Combination of Artemisia selengensis Turcz leaves polysaccharides and dicaffeoylquinic acids could be a potential inhibitor for hyperuricemia.

作者信息

Lian Yingzhu, Fu Guiming, Liang Xinmei, He Xinchao, Xu Jin, Fan Haowei, Wan Yin

机构信息

State Key Laboratory of Food Science and Resources, College of Food Science & Technology, Nanchang University, Nanchang, Jiangxi 330047, China.

State Key Laboratory of Food Science and Resources, College of Food Science & Technology, Nanchang University, Nanchang, Jiangxi 330047, China.

出版信息

Int J Biol Macromol. 2024 Jun;271(Pt 2):132687. doi: 10.1016/j.ijbiomac.2024.132687. Epub 2024 May 26.

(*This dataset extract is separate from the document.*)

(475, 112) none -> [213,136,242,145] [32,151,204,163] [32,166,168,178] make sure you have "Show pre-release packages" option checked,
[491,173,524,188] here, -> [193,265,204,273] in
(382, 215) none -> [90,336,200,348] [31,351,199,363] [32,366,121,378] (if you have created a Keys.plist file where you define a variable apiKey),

DOI:10.1016/j.ijbiomac.2024.132687
PMID:38806079
Abstract

Caffeioyl quinic acids and polysaccharides from Artemisia selengensis Turcz are considered potential bioactive substances for hyperuricemia (HUA) treatment. While the mechanism of multi-component combined intervention of polysaccharides and dicaffeoylquinic acids (diCQAs) is not yet clear. In this study, we investigated the effect of A. selengensis Turcz leaves polysaccharides (APS) on the HUA treatment with diCQAs in vitro by direct inhibition of XOD activities and in vivo by using animal model. The results showed that APS had almost no inhibitory effect on XOD activities in vitro, but the inhibitory activity of diCQAs on XOD was affected by changes in inhibition type and inhibition constant. Compared to APS and diCQAs alone, high-dose APS and diCQAs in combination (ADPSh) could significantly reduce the production of uric acid (16.38 % reduction compared to diCQAs group) and oxidative stress damage. Additionally, this combined therapy showed promise in restoring the gut microbiota balance and increasing the short-chain fatty acids levels. The results suggested that APS and diCQAs in combination could be a potential inhibitor for HUA treatment.

摘要

藜蒿中的咖啡酰奎宁酸和多糖被认为是治疗高尿酸血症(HUA)的潜在生物活性物质。然而,多糖和二咖啡酰奎宁酸(diCQAs)多组分联合干预的机制尚不清楚。在本研究中,我们通过直接抑制XOD活性在体外研究了藜蒿叶多糖(APS)对diCQAs治疗HUA的影响,并通过动物模型在体内进行了研究。结果表明,APS在体外对XOD活性几乎没有抑制作用,但diCQAs对XOD的抑制活性受抑制类型和抑制常数变化的影响。与单独使用APS和diCQAs相比,高剂量APS和diCQAs联合使用(ADPSh)可显著降低尿酸生成(与diCQAs组相比降低16.38%)和氧化应激损伤。此外,这种联合疗法在恢复肠道微生物群平衡和提高短链脂肪酸水平方面显示出前景。结果表明,APS和diCQAs联合使用可能是治疗HUA的潜在抑制剂。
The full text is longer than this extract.